This is a read note of Mastering Ethereum Ch06: Transactions. Transactions are signed messages originated by an externally owned account (EOA), transmitted by the Ethereum network, and recorded on the Ethereum blockchain. Transactions can trigger a change of state, or cause a contract to execute in the EVM.

1 The Structure of a Transaction

A transaction is a serialized binary message that contains the following data:

  • Nonce: A sequence number, issued by the originating EOA, used to prevent message replay.
  • Gas price: The amount of ether (in wei) that the originator is willing to pay for each unit of gas.
  • Gas limit: The maximum amount of gas the originator is willing to buy for this transaction.
  • Recipient: The destination Ethereum address.
  • Value: The amount of ether (in wei) to send to the destination.
  • Data: The variable-length binary data payload.
  • (v,r,s): The three components of an ECDSA digital signature of the originating EOA

The transaction message’s structure is serialized using the Recursive Length Prefix (RLP) encoding scheme, which was created specifically for simple, byte-perfect data serialization in Ethereum. All numbers in Ethereum are encoded as big-endian integers, of lengths that are multiples of 8 bits.

There is no “from” data in the address identifying the originator EOA. That is because the EOA’s public key can be derived from the `(v,r,s) components of the ECDSA signature. The address can, in turn, be derived from the public key. Other metadata frequently added to the transaction by client software includes the block number (once it is mined and included in the blockchain) and a transaction ID (calculated hash). Again, this data is derived from the transaction, and does not form part of the transaction message itself.

2 The Transaction Nonce

The Yellow Paper defines nonce as:

nonce: A scalar value equal to the number of transactions sent from this address or, in the case of accounts with associated code, the number of contract-creations made by this account.

The nonce serves two purposes: making each transaction unique and seting priority.

In practical terms, the nonce is an up-to-date count of the number of confirmed (i.e., on-chain) transactions that have originated from an account. When you create a new transaction, you assign the next nonce in the sequence.
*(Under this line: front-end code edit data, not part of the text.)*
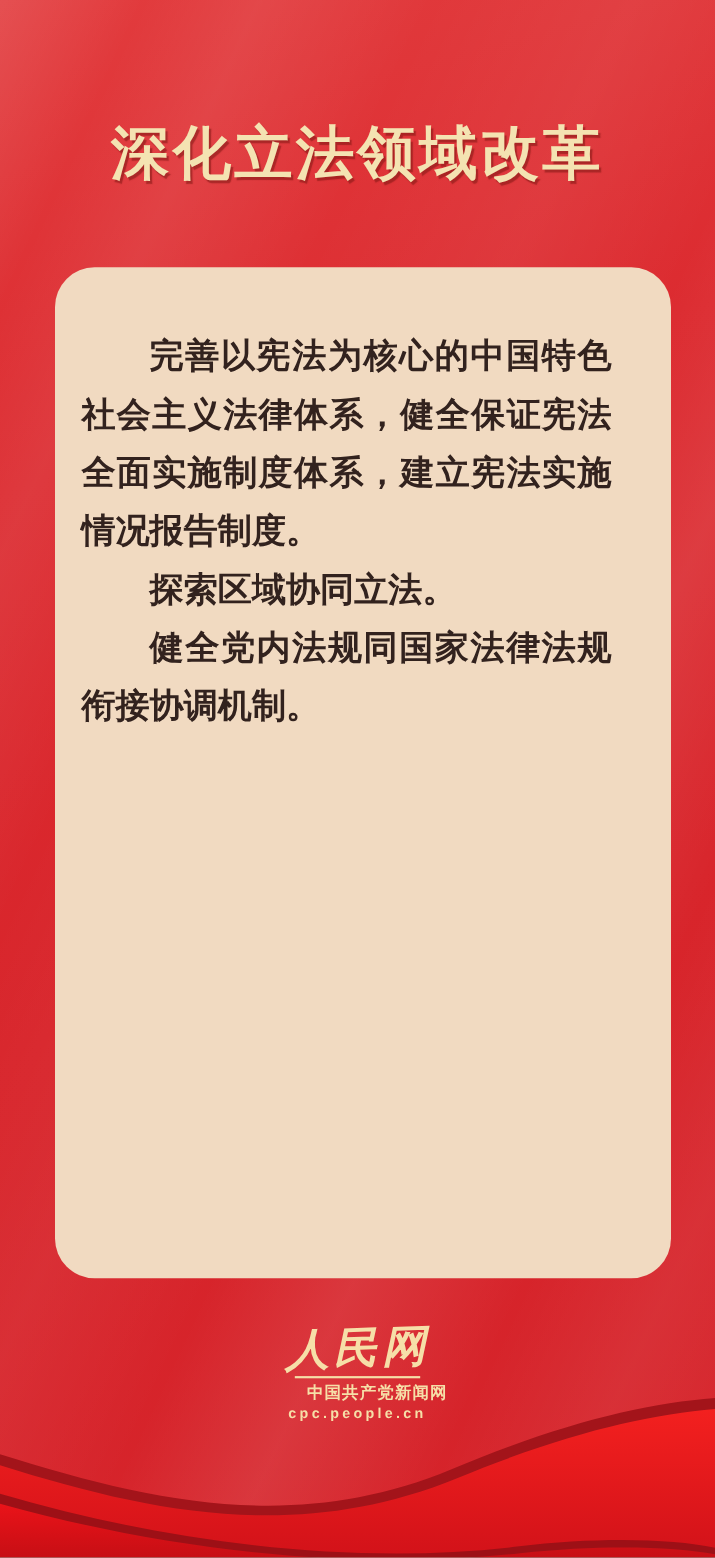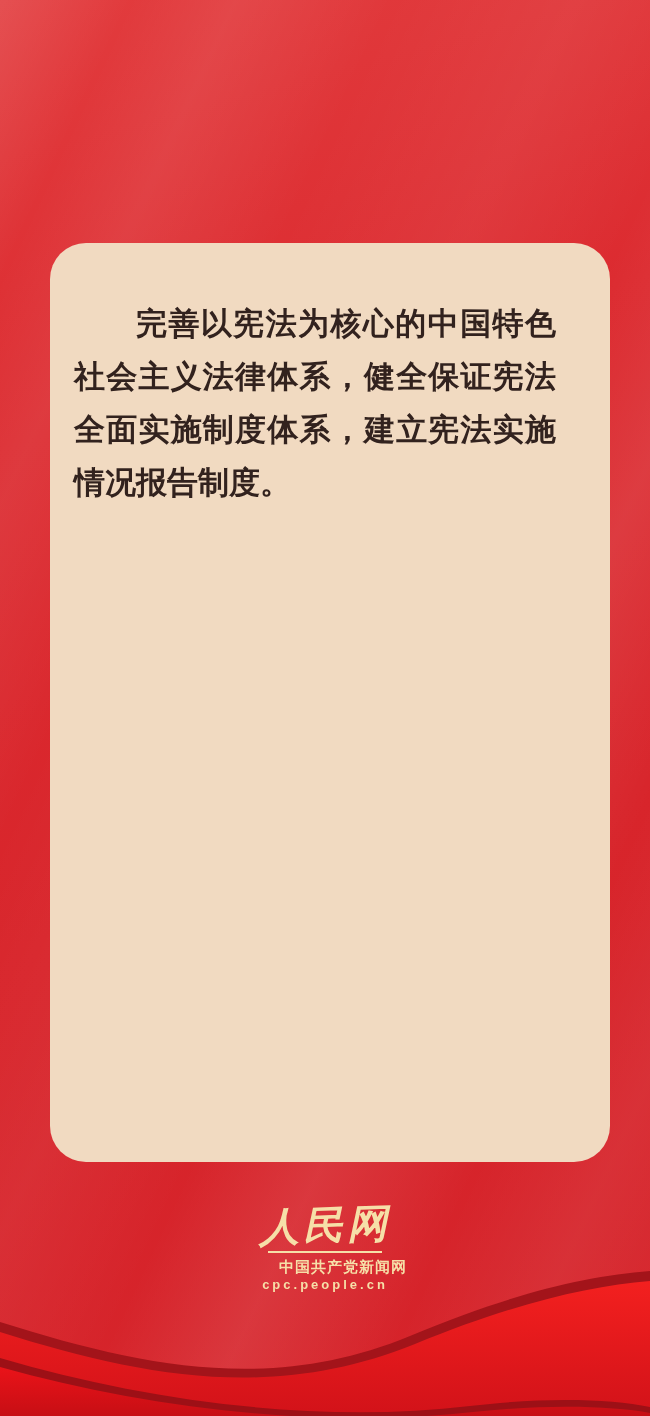"深化立法领域改革" h1.title { html: none -> <h1>深化立法领域改革</h1> }
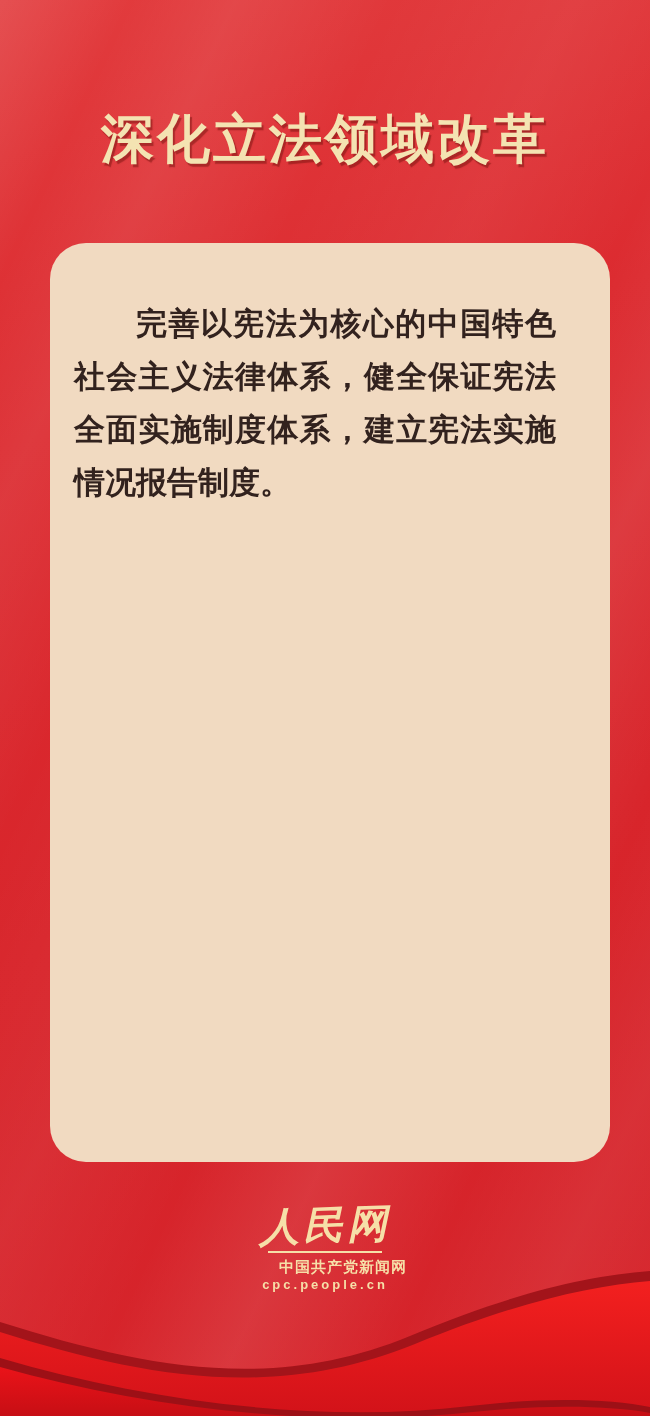"探索区域协同立法。" p { html: none -> <p>探索区域协同立法。</p> }
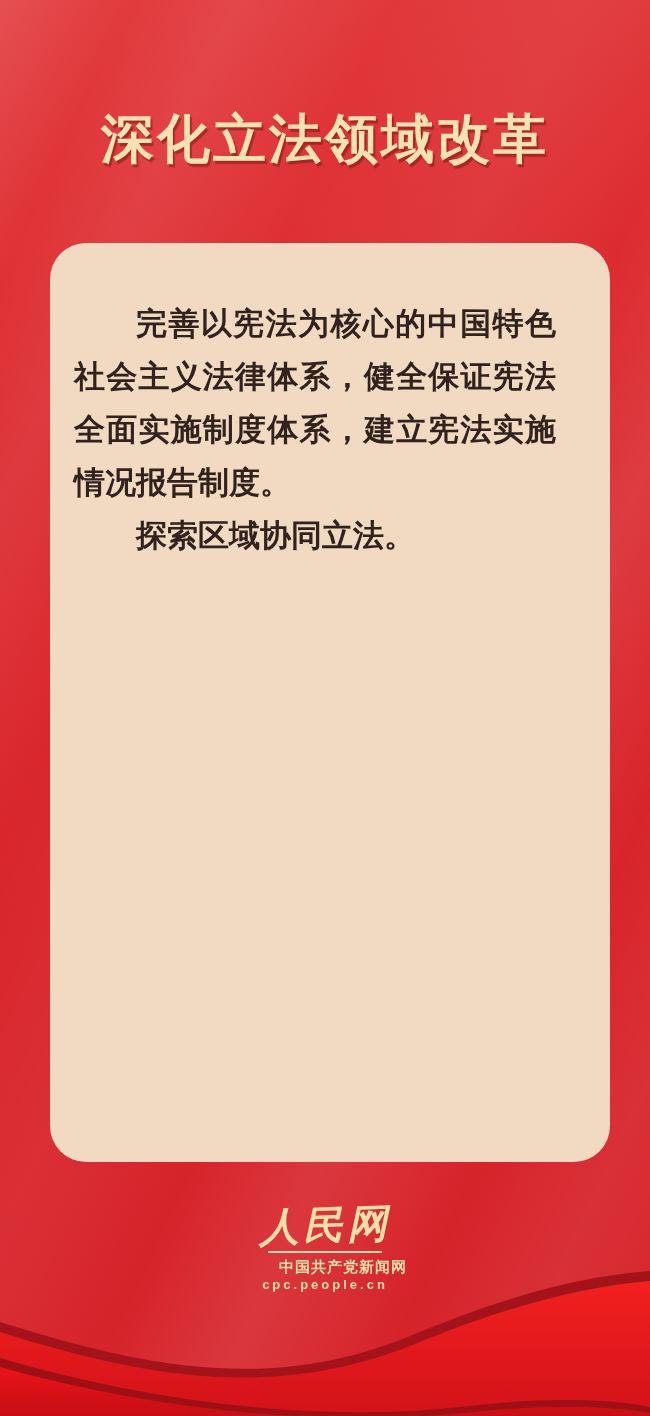"健全党内法规同国家法律法规衔接协调机制。" p { html: none -> <p>健全党内法规同国家法律法规衔接协调机制。</p> }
But until it is confirmed, it will not count toward the getTransactionCount total.

The Ethereum network processes transactions sequentially, based on the nonce. That means that if you transmit a transaction with nonce 0 and then transmit a transaction with nonce 2, the second transaction will not be included in any blocks. It will be stored in the mempool, while the Ethereum network waits for the missing nonce to appear. All nodes will assume that the missing nonce has simply been delayed and that the transaction with nonce 2 was received out of sequence. If you then transmit a transaction with the missing nonce 1, both transactions (nonces 1 and 2) will be processed and included (if valid, of course). Once you fill the gap, the network can mine the out-of-sequence transaction that it held in the mempool.

A transaction can create an inadvertent “gap” in the nonce sequence because it is invalid or has insufficient gas. To get things moving again, you have to transmit a valid transaction with the missing nonce. You should be equally mindful that once a transaction with the “missing” nonce is validated by the network, all the broadcast transactions with subsequent nonces will incrementally become valid; it is not possible to “recall” a transaction!

The nonce may cause concurrency problems.

3 Transaction Gas

Gas is the fuel of Ethereum. Gas is not ether. It’s a separate virtual currency with its own exchange rate against ether. Ethereum uses gas to control the amount of resources that a transaction can use. Gas is separate from ether in order to protect the system from the volatility that might arise along with rapid changes in the value of ether, and also as a way to manage the important and sensitive ratios between the costs of the various resources that gas pays for (namely, computation, memory, and storage).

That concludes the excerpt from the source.